Extracted records:
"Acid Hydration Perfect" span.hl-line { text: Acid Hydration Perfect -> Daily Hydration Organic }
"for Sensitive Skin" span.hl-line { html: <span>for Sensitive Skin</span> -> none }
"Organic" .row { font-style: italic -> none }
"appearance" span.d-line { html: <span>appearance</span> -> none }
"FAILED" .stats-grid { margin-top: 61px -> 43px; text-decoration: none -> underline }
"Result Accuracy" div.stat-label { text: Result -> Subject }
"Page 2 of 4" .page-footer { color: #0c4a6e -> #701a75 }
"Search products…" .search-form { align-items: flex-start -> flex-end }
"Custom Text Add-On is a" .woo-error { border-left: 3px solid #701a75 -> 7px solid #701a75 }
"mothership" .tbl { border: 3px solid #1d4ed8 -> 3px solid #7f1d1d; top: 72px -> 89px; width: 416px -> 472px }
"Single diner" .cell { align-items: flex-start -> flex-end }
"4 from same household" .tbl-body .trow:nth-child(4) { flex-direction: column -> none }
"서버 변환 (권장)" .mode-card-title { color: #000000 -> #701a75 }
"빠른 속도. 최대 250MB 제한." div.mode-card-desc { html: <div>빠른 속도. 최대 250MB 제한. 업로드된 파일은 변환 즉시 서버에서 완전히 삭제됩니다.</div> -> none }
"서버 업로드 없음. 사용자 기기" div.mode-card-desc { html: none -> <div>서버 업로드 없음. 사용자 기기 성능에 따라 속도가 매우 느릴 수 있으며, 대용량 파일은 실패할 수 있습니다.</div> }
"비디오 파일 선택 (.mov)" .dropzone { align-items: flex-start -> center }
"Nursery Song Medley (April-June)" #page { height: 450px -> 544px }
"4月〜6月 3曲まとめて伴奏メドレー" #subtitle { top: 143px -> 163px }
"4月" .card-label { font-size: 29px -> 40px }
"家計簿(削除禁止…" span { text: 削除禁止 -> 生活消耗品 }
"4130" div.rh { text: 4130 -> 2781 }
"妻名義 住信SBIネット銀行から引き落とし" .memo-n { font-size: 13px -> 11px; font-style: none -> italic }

What is needed: Search the entries above for "color". Show every line that has it.

Output of the task:
"Page 2 of 4" .page-footer { color: #0c4a6e -> #701a75 }
"서버 변환 (권장)" .mode-card-title { color: #000000 -> #701a75 }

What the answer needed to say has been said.